I think part of what’s attractive to building “open source” is that it feels good to give away a certain (base) level of service for free. But it doesn’t have to be about giving away source code only. You can give a great free cloud plan, software discounts for students, a public good service such as wikiPedia, discounts based on local market conditions, etc. I think this boils back down to what we said about what’s the best way to build software that is “fit for use” and has longevity. Whoever can do this best (a community, a company, or a well funded non-profit such as WikiPedia) is best equipped to create a lot of value, and then to decide to not capture some of it. While this is sometimes done in a genuine way, often giving away code is seen as the start of a relationship which may turn into business relationship, and similarly the free base plans, discounts etc often have the same purpose and serve to not capture value when there isn’t much to capture, but there may be more to capture later - e.g. when the student has become a professional. This can be done in a deceitful way to try to lock in users and try to force expensive conversions/upgrades later, but I think everything we said about market dynamics applies here too.

What about Collaboration?

There’s something humane about collaborating with others, and it’s a reason we enjoy open source so much. Does it need to be global community of strangers? It feels nice, perhaps because it’s a novelty. But it is not a necessity. There are plenty of ways to collaborate, e.g. with your own colleagues. Still it feels like a net positive. An extra means of being able to collaborate is never a bad thing.

conclusion

I don’t think free software’s “4 freedom’s”, nor OSI’s “open source definition” capture particularly well what software users primarily care about. And I see many make the mistake of following these ideas, perhaps bit too blindly. Perhaps because they are the most well known “selection criteria” that are written down so explicitly.

I have written down what I believe to be more relevant criteria / considerations, and tried to reason through how those relate to Open Source.

I seem to arrive at:

• Open Source is best for specific, common, non-critical needs and foundational platform code. Commercialization is optional.
• Commercialization is needed for enterprise/critical/large needs. OSS is optional.
• “open source as an insurance” is overrated, except for individuals and SME’s.
• consuming OSS can be a complication for heavily regulated enterprises, but one that shouldn’t take much to overcome.
• the market auto-regulates and decision makers deserve more credit for making choices based on what criteria are relevant to them.
• it will take time but I expect/hope that OSS users will be more accepting of non-OSI-compatible licenses (such as fair source - this will take time, but such projects deserve the same type of community benefits)
• All things equal, I would lean towards open source rather than not, but things are rarely equal :-]

For certain businesses and industries (e.g. on-prem), going to market using a strategy involving “open source” (or any of its other forms, open core, source available, fair source, etc) can be a fantastic way to do it.
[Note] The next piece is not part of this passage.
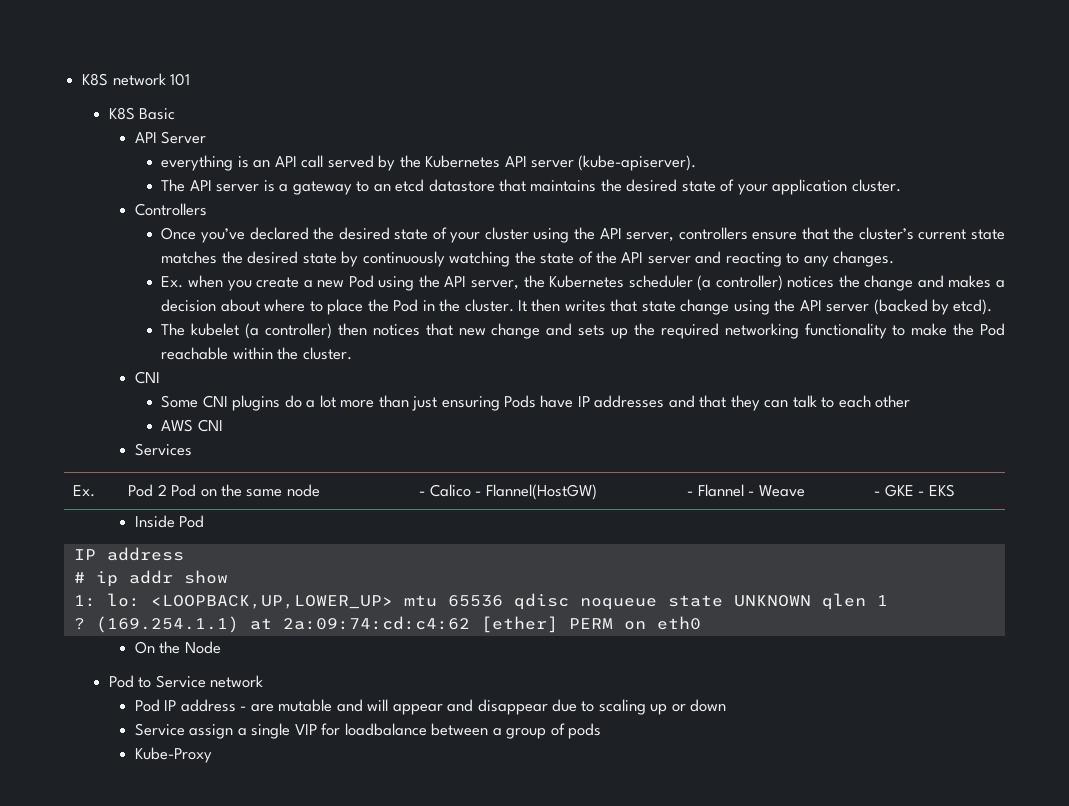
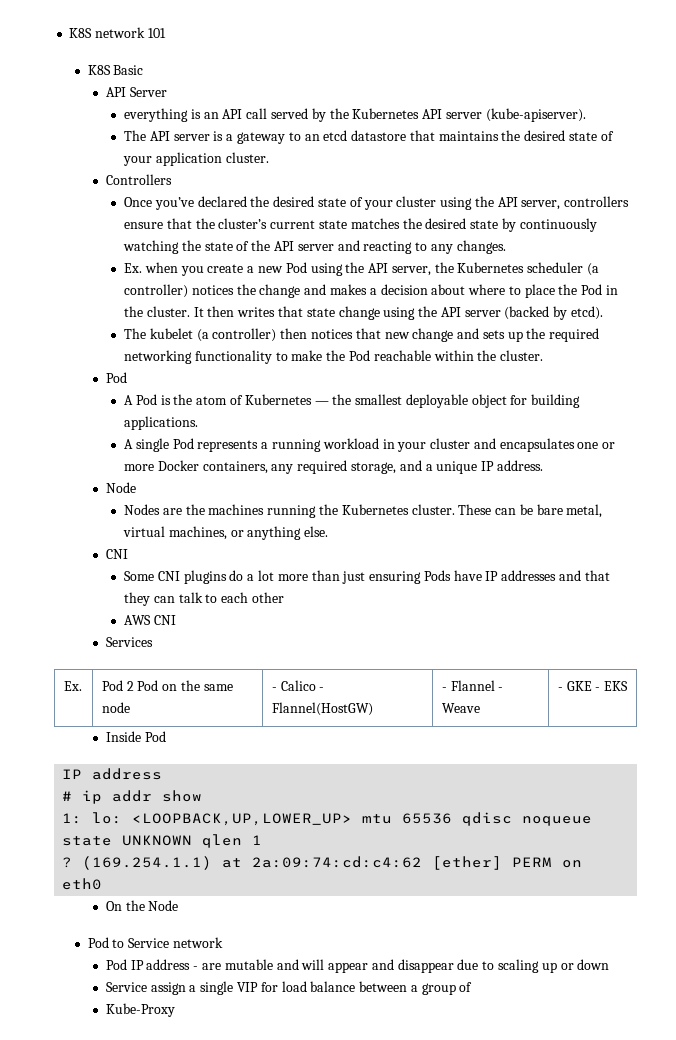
(352, 353) none -> [105,372,127,383] [124,394,581,408] [124,416,199,430] [124,438,616,452] [124,460,543,474] [105,482,136,493] [124,504,603,518] [123,526,329,540] // Pod // A Pod is the atom of Kubernetes — the smallest deployable object for building applications. // A single Pod represents a running workload in your cluster and encapsulates one or more Docker containers, any required storage, and a unique IP address. // Node // Nodes are the machines running the Kubernetes cluster. These can be bare metal, virtual machines, or anything else.
[344,723,427,736] loadbalance -> [281,981,356,992] load balance
[568,723,602,739] pods -> (473, 987) none

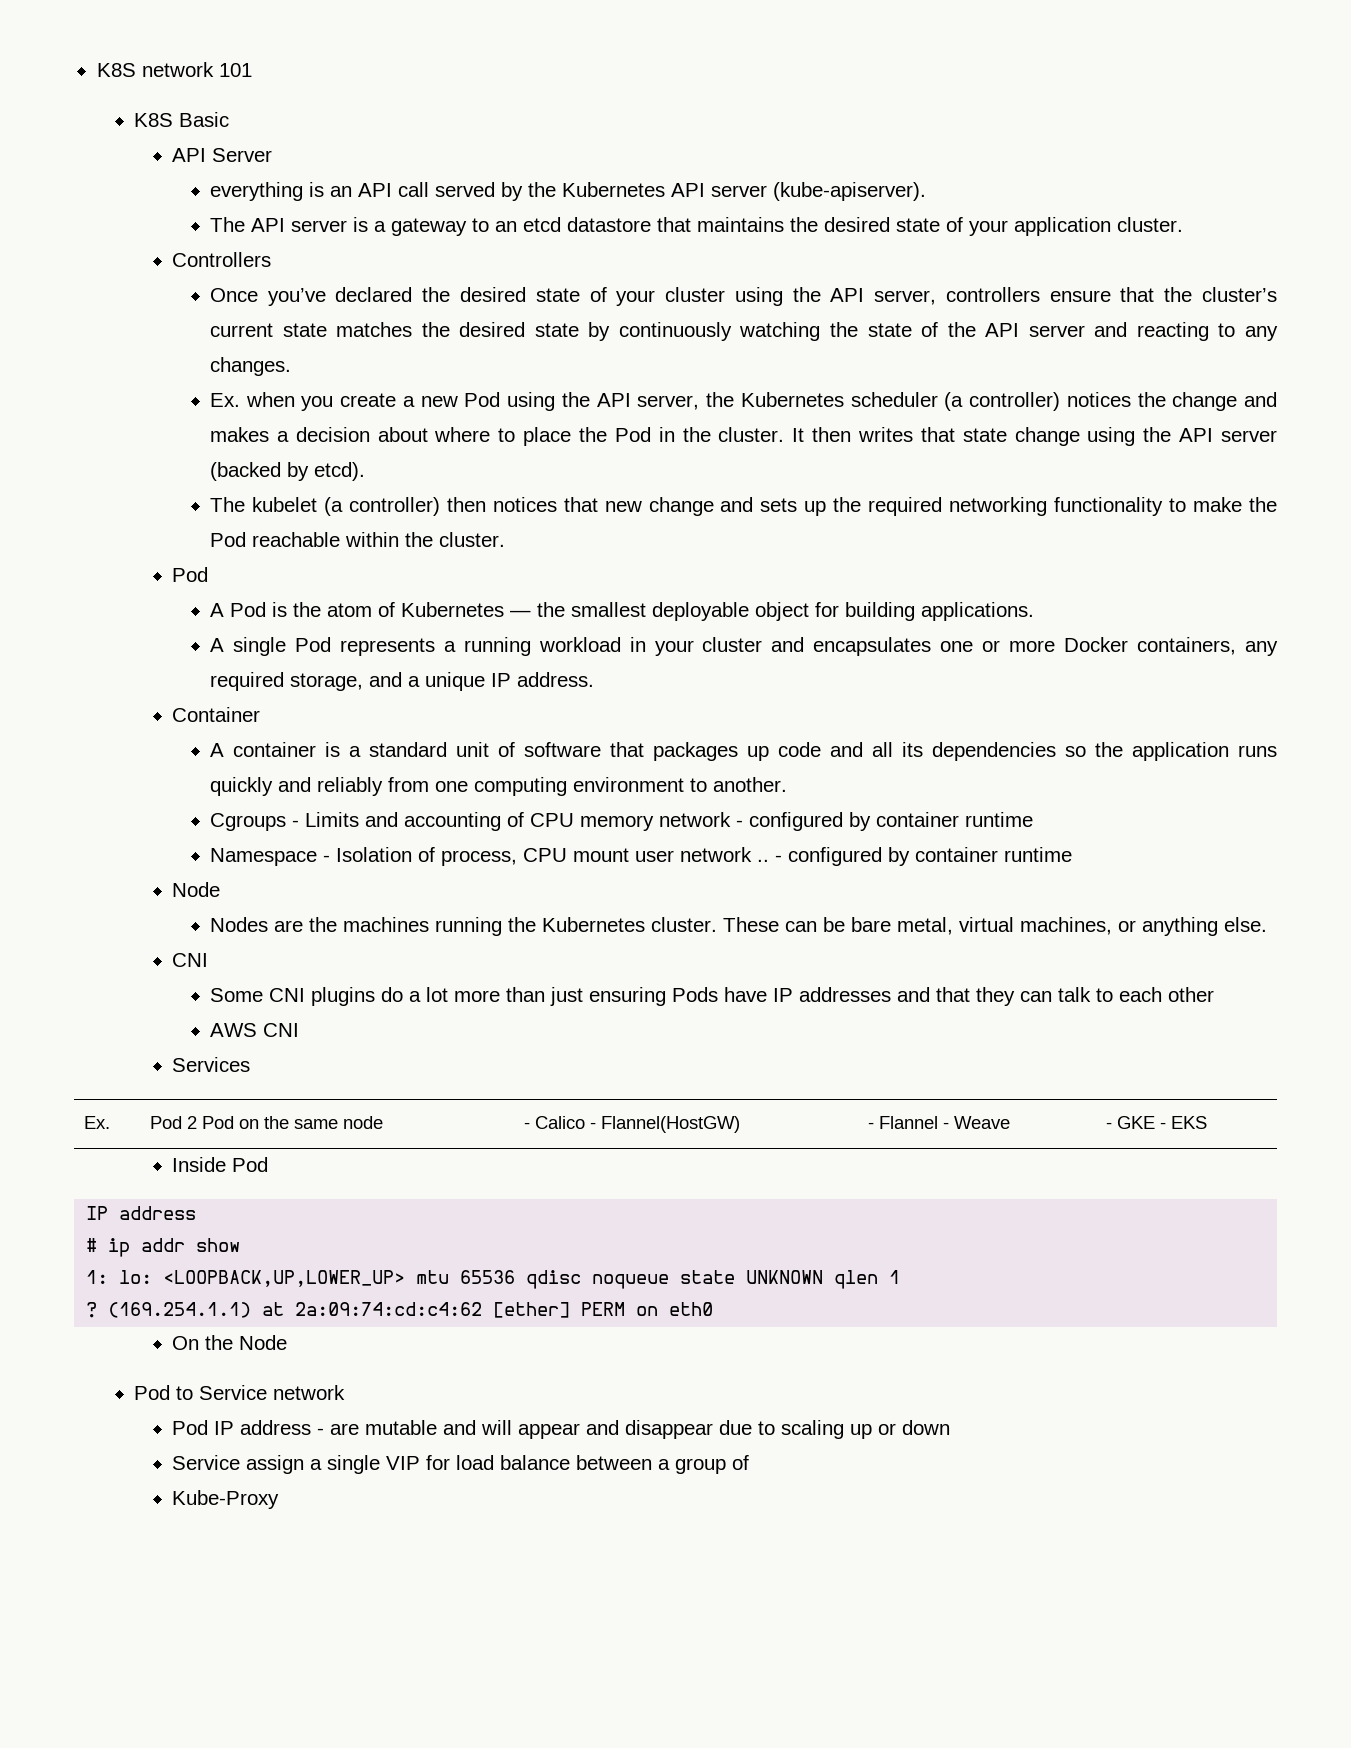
(543, 465) none -> [172,707,261,722] [209,742,1278,761] [209,777,787,796] [209,812,1033,831] [209,847,1072,866] // Container // A container is a standard unit of software that packages up code and all its dependencies so the application runs quickly and reliably from one computing environment to another. // Cgroups - Limits and accounting of CPU memory network - configured by container runtime // Namespace - Isolation of process, CPU mount user network .. - configured by container runtime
A win-win for producers, and consumers. Especially early on in the life-cycle of bleeding edge projects where the community plays a large role. But just as often, a poorly thought-out open source strategy will undermine the project and impede both the product and its customers, often resulting in failure.

For customers, whether software is open source or not seems to matter less than us OSS advocates like to believe. Indirectly, it is relevant when it allows a business and its project to be more healthy (and get higher quality, better supported software for less money). But directly, as such, it doesn’t seem to matter.

When and when not open source makes sense as part of a business strategy would be an interesting topic for another day.

Thanks to Goutham Veeramachaneni for your input!